### WHAT THE EXERCISE ASKS
Copy the data exactly as it appears, and do not include any pictures.

(Structured diff data)
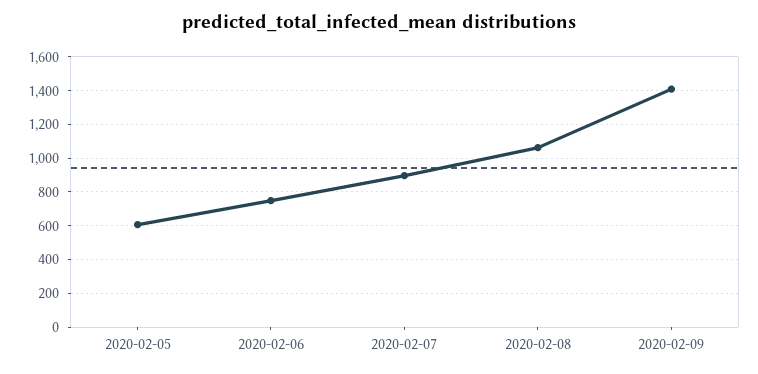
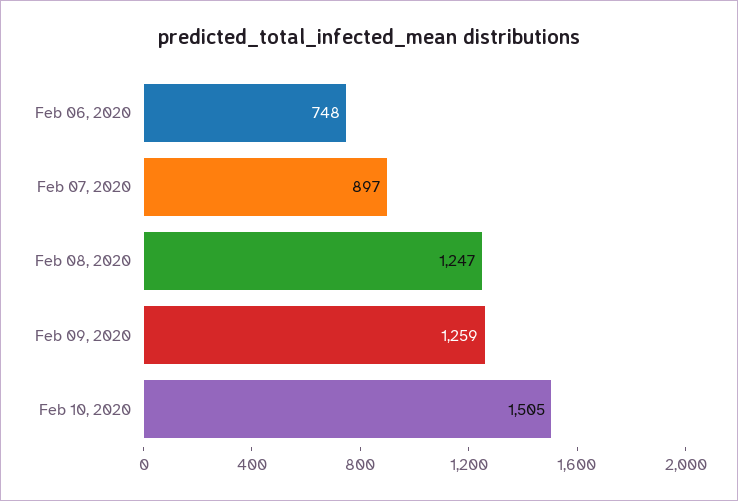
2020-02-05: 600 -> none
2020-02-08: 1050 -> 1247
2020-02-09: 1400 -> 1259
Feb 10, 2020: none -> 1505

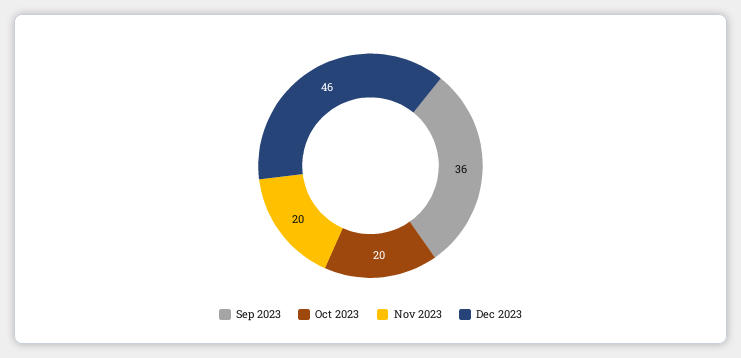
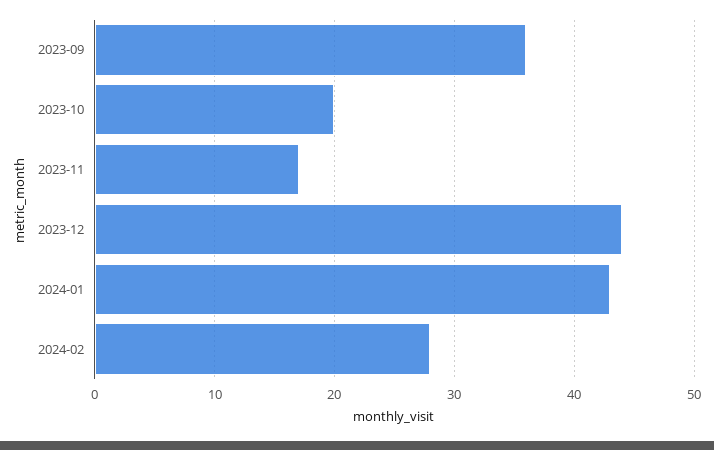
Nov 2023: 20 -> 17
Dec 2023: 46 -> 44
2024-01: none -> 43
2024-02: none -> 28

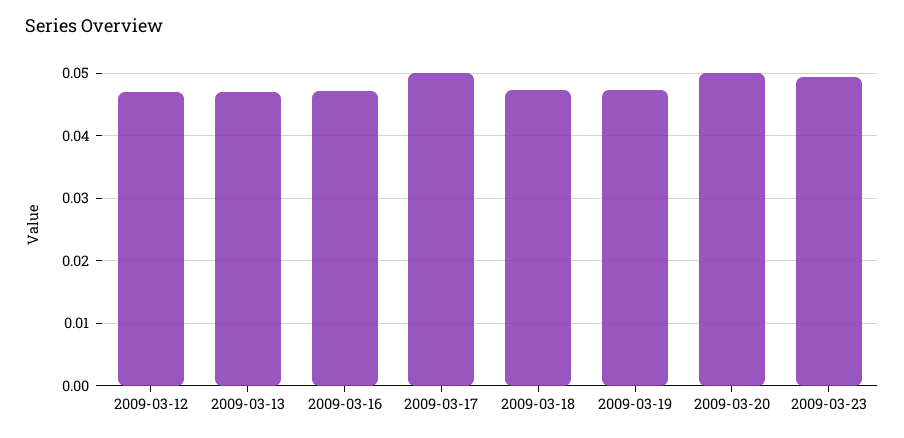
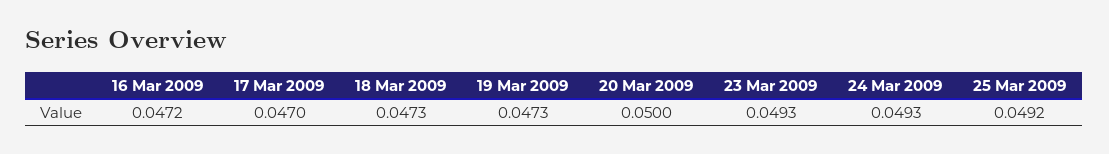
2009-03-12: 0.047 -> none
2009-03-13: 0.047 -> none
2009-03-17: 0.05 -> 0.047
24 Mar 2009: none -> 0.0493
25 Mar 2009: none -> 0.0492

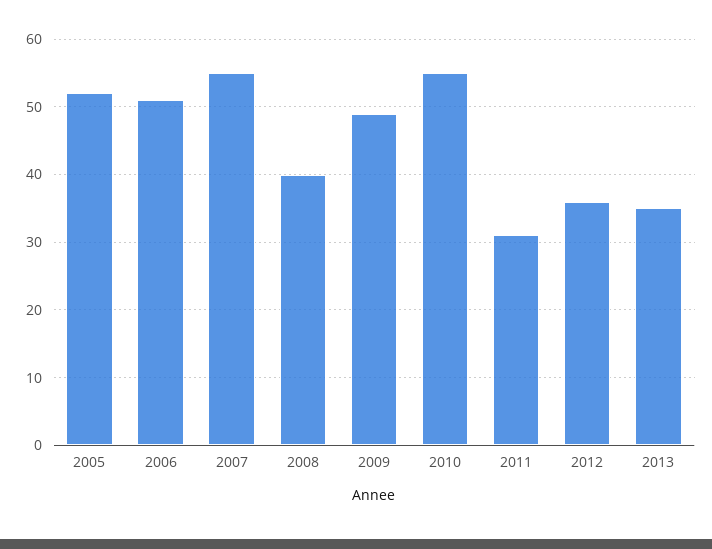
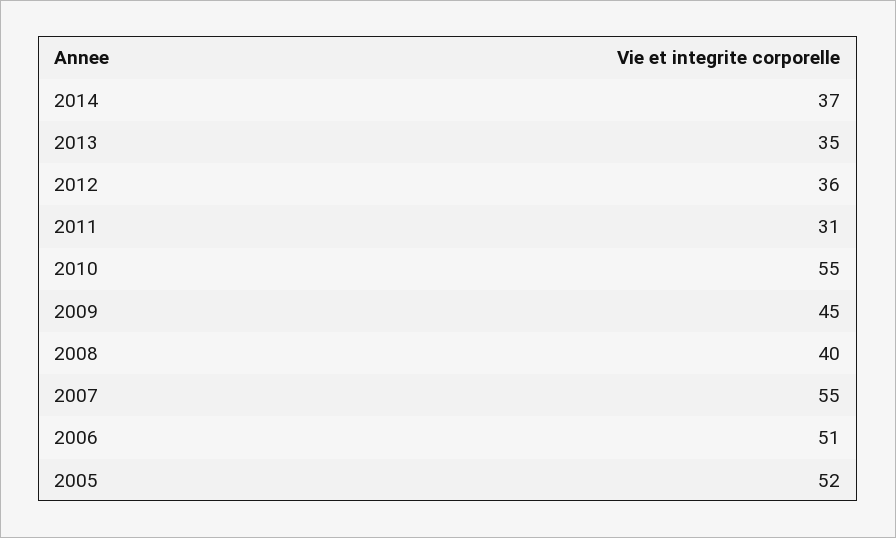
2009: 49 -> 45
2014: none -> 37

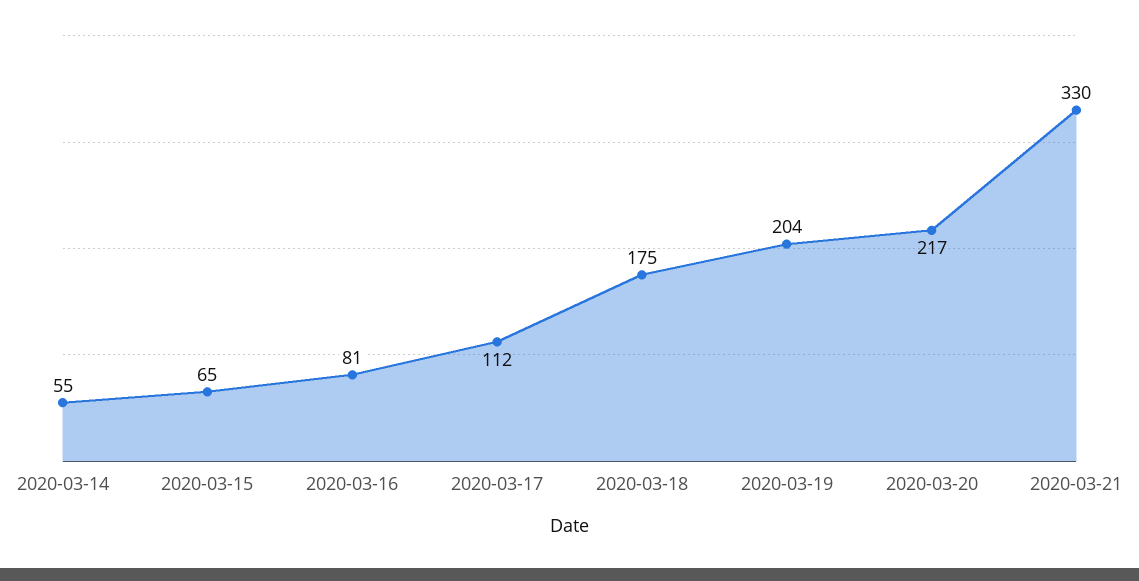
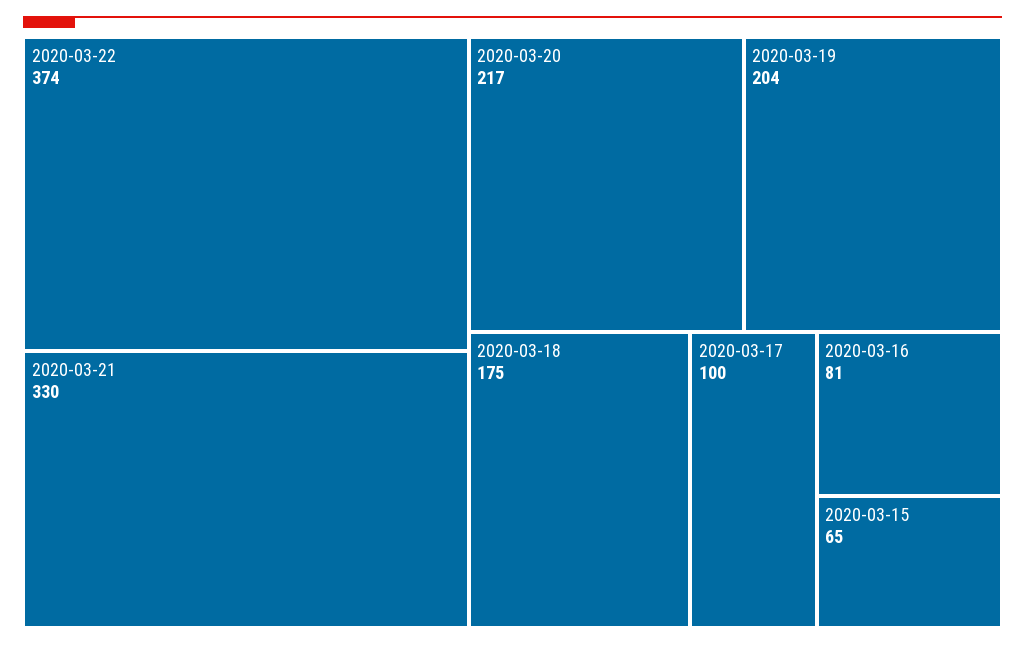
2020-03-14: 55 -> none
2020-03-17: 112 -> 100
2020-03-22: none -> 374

### TASK RESPONSE
2020-02-05: 600 -> none
2020-02-08: 1050 -> 1247
2020-02-09: 1400 -> 1259
Feb 10, 2020: none -> 1505

Nov 2023: 20 -> 17
Dec 2023: 46 -> 44
2024-01: none -> 43
2024-02: none -> 28

2009-03-12: 0.047 -> none
2009-03-13: 0.047 -> none
2009-03-17: 0.05 -> 0.047
24 Mar 2009: none -> 0.0493
25 Mar 2009: none -> 0.0492

2009: 49 -> 45
2014: none -> 37

2020-03-14: 55 -> none
2020-03-17: 112 -> 100
2020-03-22: none -> 374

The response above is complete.